#### [INSTRUCTIONS FOR THE TASK]
Lines with the word "none" are the ones wanted. Copy each of them from the entries below.

#### [RECORDS TO PROCESS]

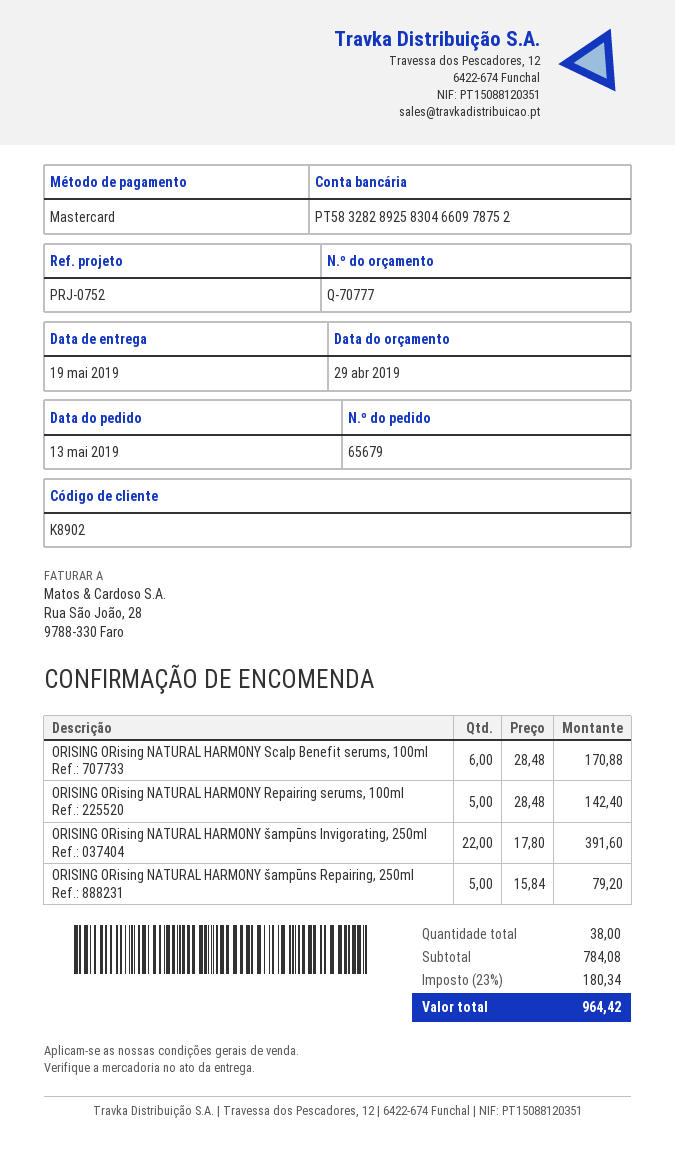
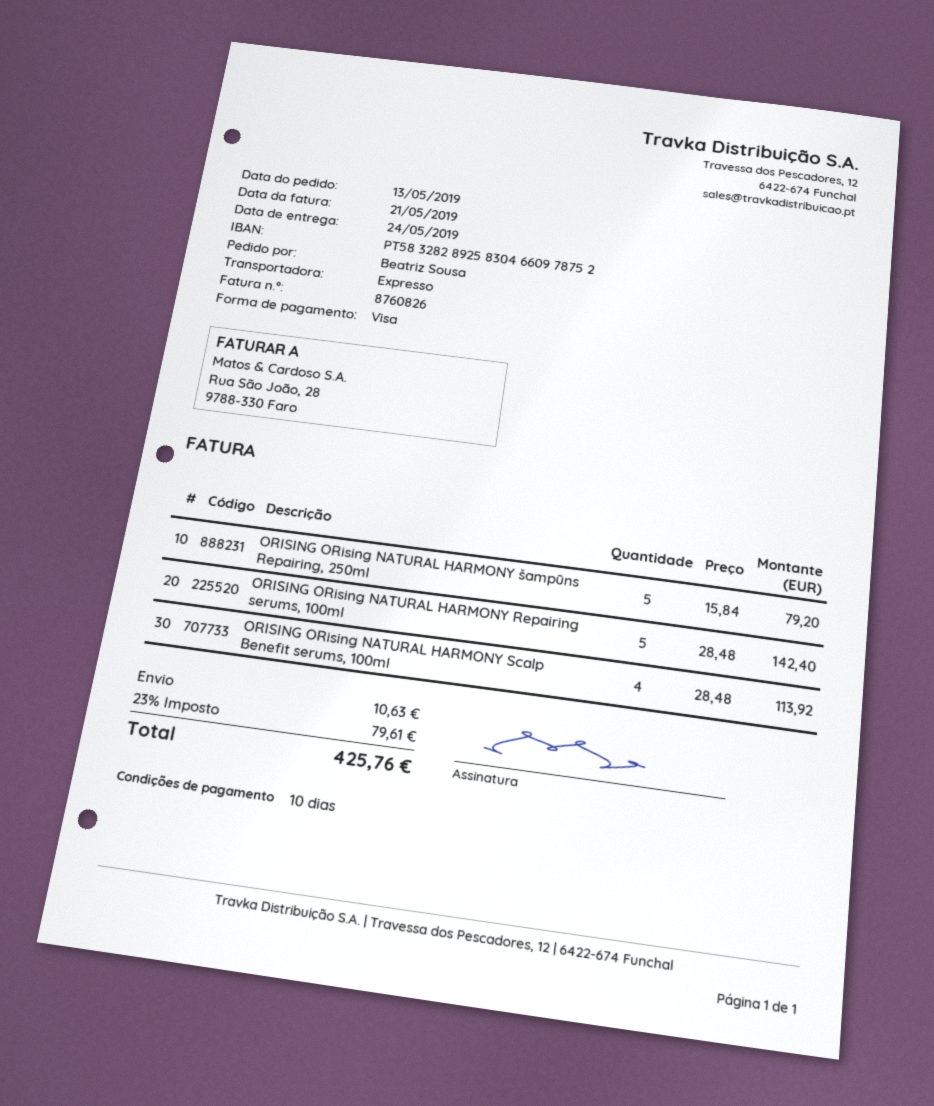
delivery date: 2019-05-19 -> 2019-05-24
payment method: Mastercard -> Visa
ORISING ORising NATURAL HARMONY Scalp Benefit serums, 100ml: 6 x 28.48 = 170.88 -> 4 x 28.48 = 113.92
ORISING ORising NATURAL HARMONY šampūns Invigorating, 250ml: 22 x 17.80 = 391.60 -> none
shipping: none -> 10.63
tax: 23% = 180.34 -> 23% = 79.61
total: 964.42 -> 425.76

---

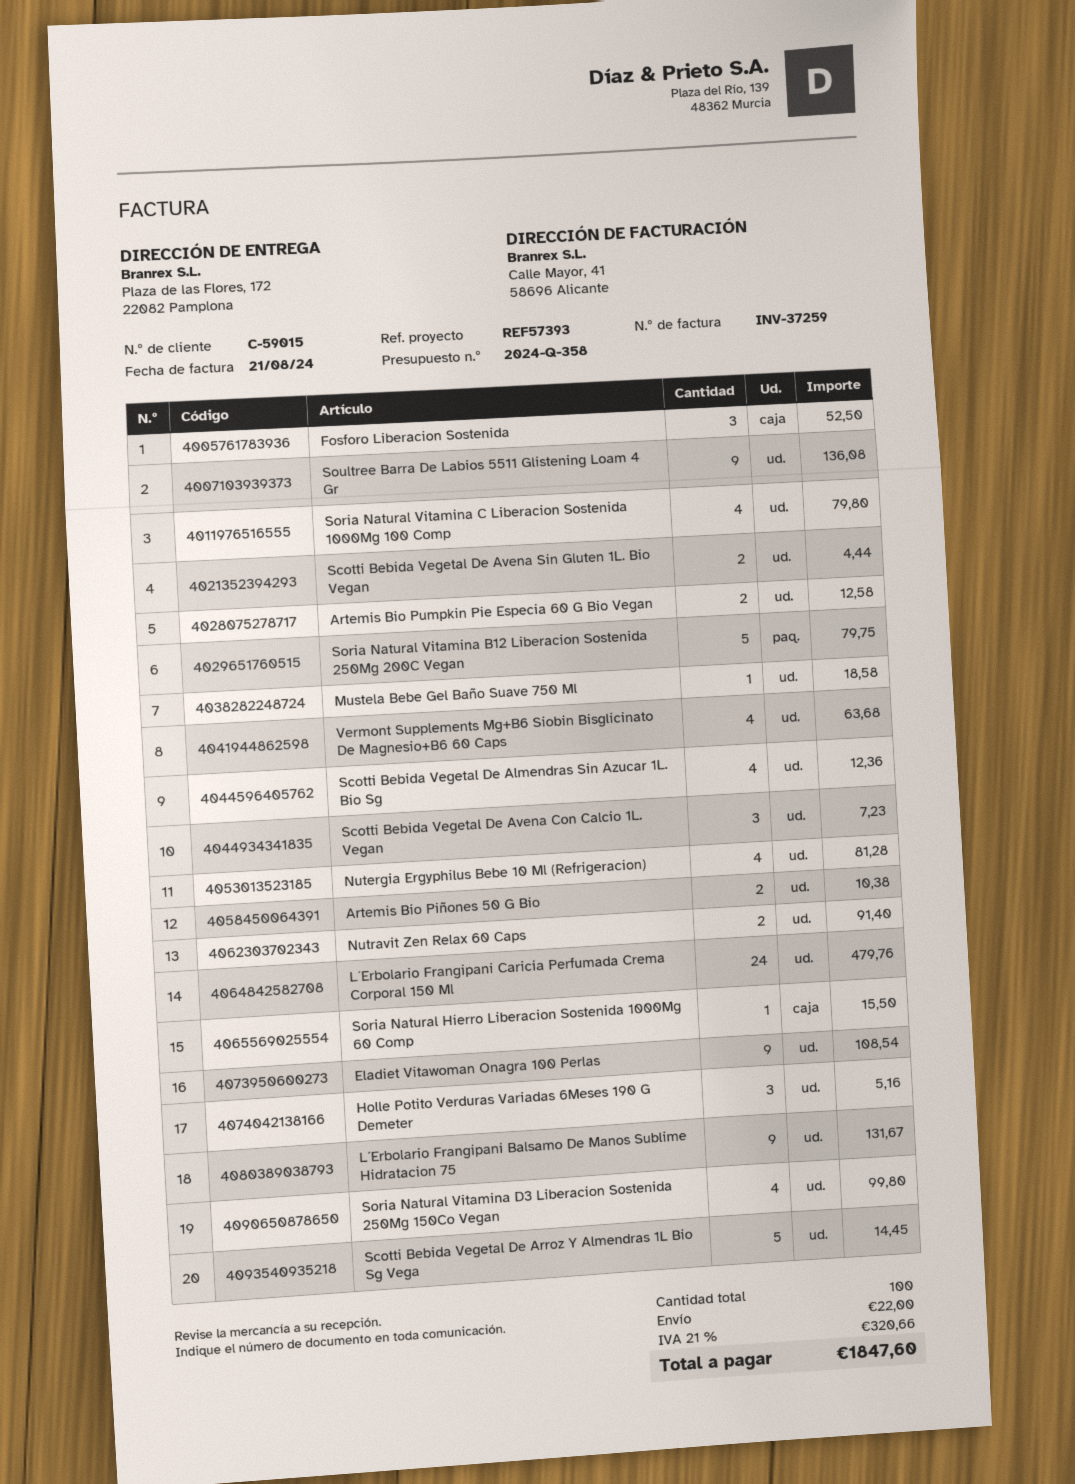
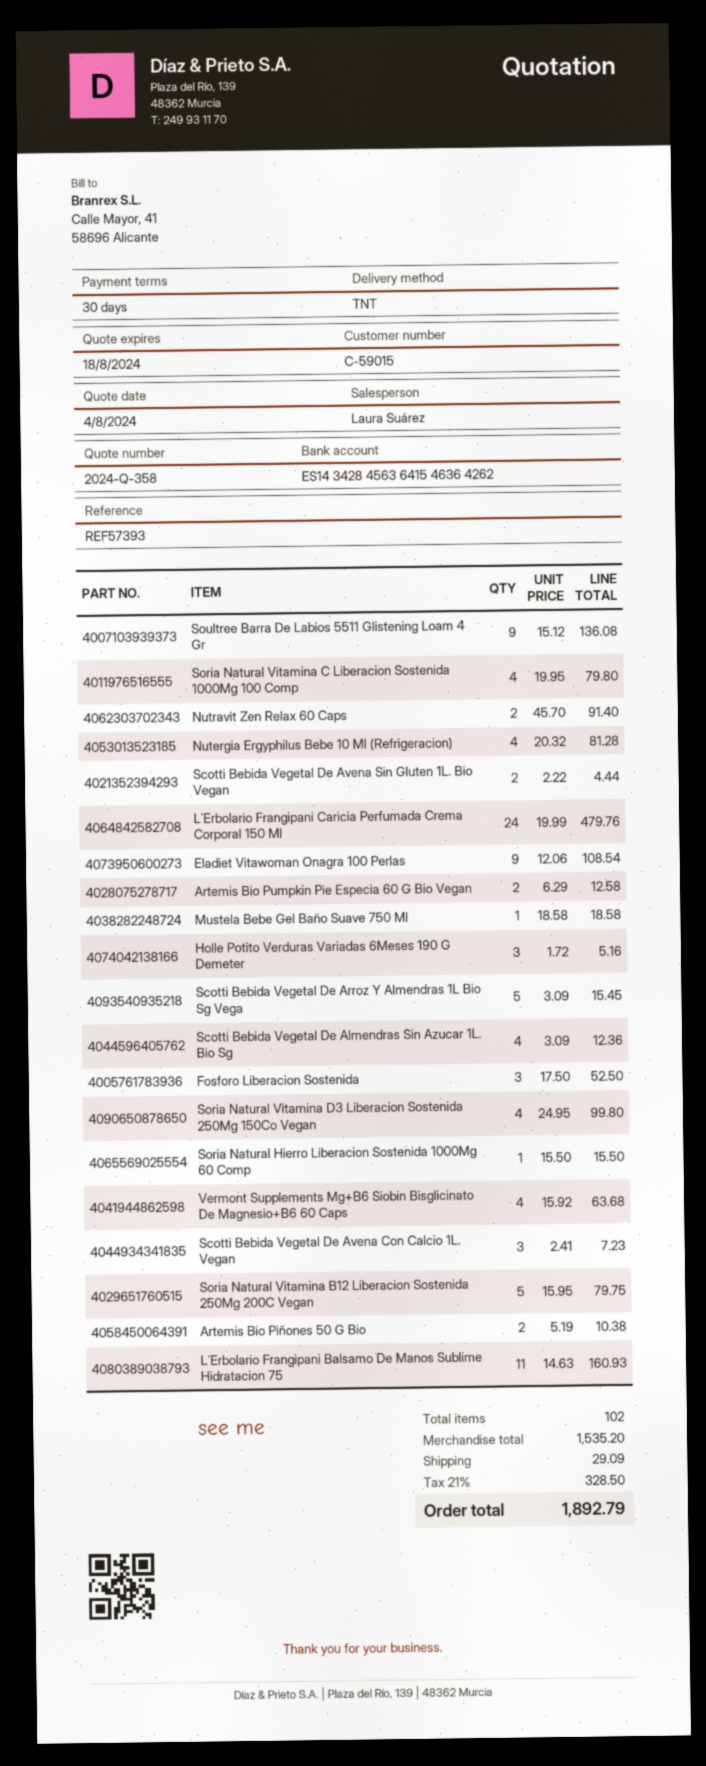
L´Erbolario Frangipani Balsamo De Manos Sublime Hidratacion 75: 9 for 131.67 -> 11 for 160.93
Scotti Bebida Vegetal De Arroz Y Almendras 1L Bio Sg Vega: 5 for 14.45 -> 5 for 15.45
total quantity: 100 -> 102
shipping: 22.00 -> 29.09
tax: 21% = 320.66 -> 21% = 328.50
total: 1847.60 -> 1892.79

==

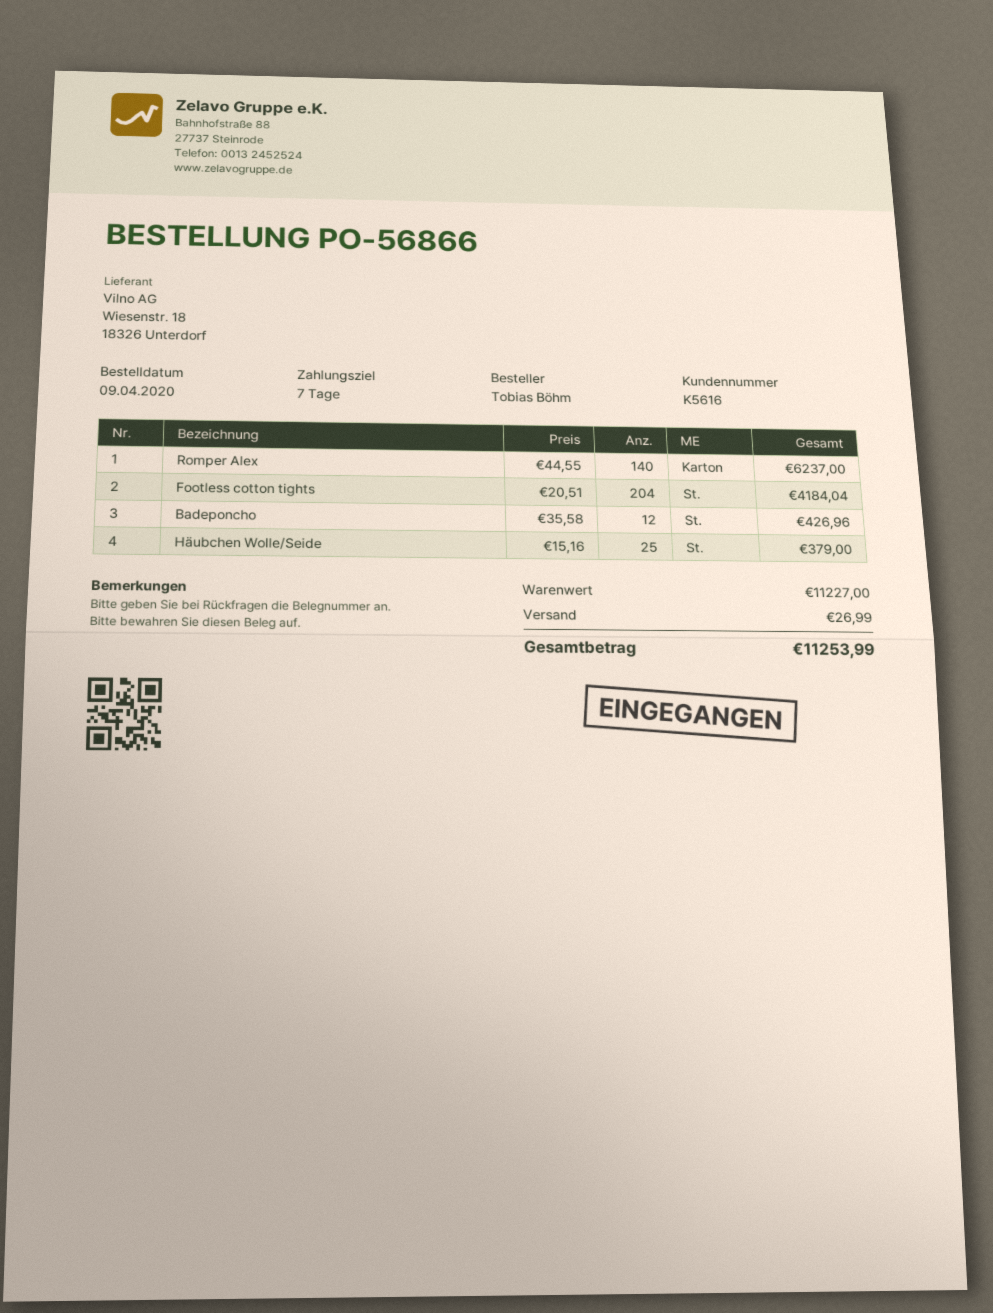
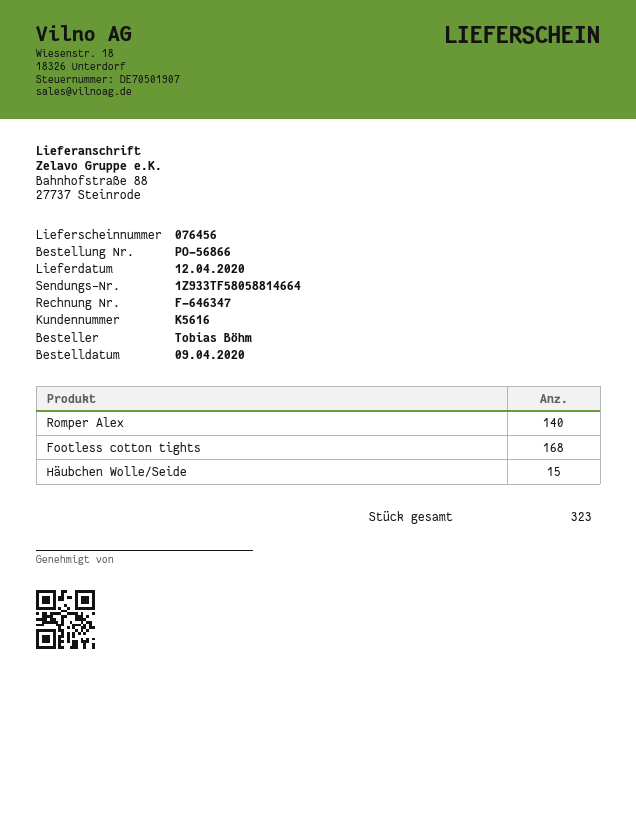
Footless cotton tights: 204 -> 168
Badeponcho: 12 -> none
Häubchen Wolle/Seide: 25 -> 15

#### [WRITTEN SOLUTION]
ORISING ORising NATURAL HARMONY šampūns Invigorating, 250ml: 22 x 17.80 = 391.60 -> none
shipping: none -> 10.63
Badeponcho: 12 -> none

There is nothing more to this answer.